■ WORK INSTRUCTIONS
Extract all lines from the data beneath that include the word "none".

■ Extracted records
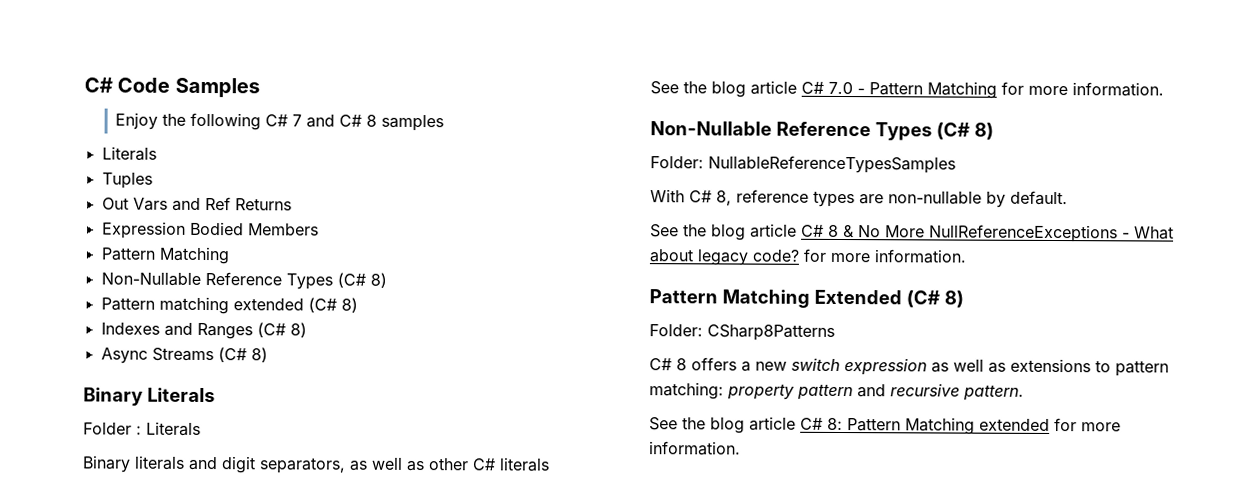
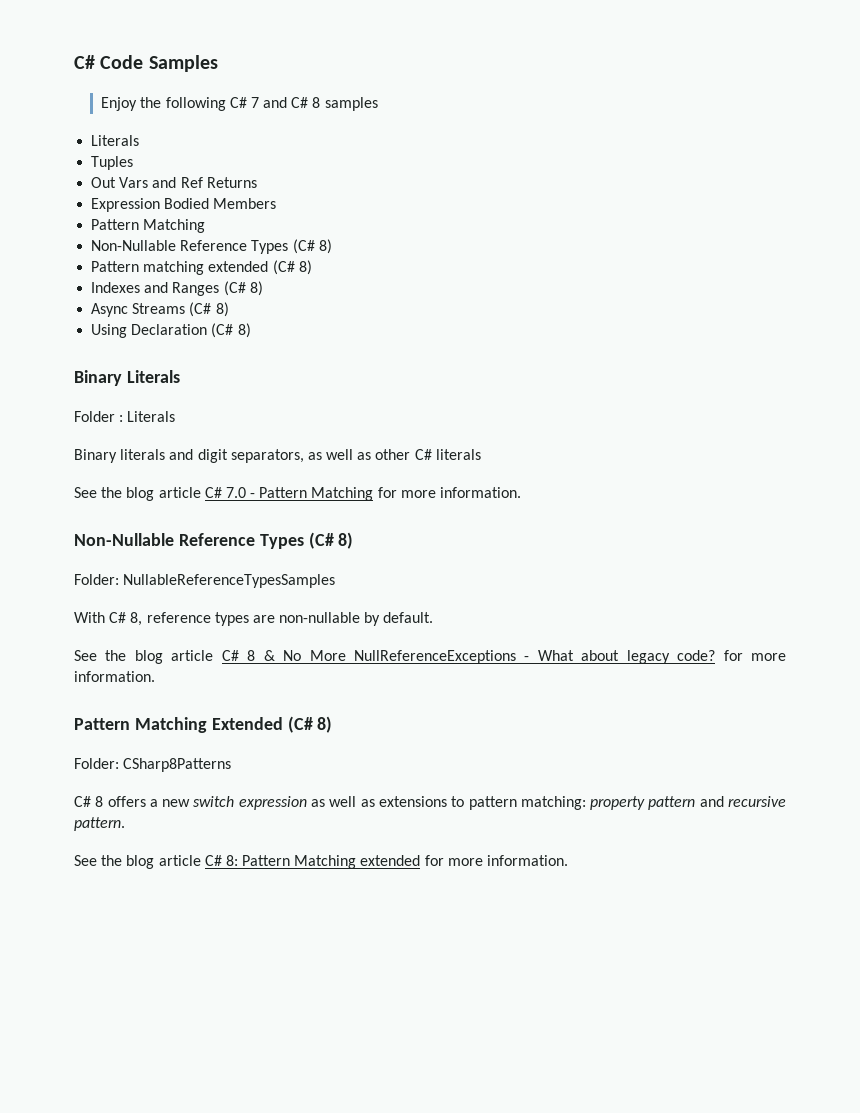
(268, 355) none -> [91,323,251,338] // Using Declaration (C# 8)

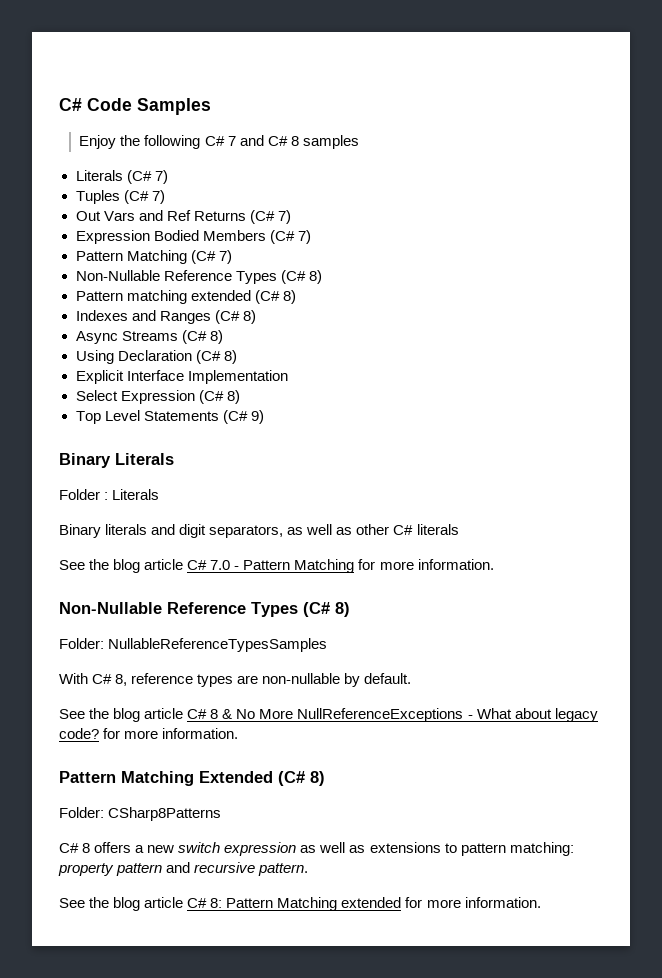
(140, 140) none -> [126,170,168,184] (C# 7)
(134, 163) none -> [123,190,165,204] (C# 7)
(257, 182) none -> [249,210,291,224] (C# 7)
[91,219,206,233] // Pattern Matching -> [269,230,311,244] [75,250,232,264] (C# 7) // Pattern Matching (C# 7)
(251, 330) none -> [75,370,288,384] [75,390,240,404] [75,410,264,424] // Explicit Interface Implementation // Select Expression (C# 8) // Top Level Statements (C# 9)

■ SOLUTION FOR THIS TASK
(268, 355) none -> [91,323,251,338] // Using Declaration (C# 8)
(140, 140) none -> [126,170,168,184] (C# 7)
(134, 163) none -> [123,190,165,204] (C# 7)
(257, 182) none -> [249,210,291,224] (C# 7)
(251, 330) none -> [75,370,288,384] [75,390,240,404] [75,410,264,424] // Explicit Interface Implementation // Select Expression (C# 8) // Top Level Statements (C# 9)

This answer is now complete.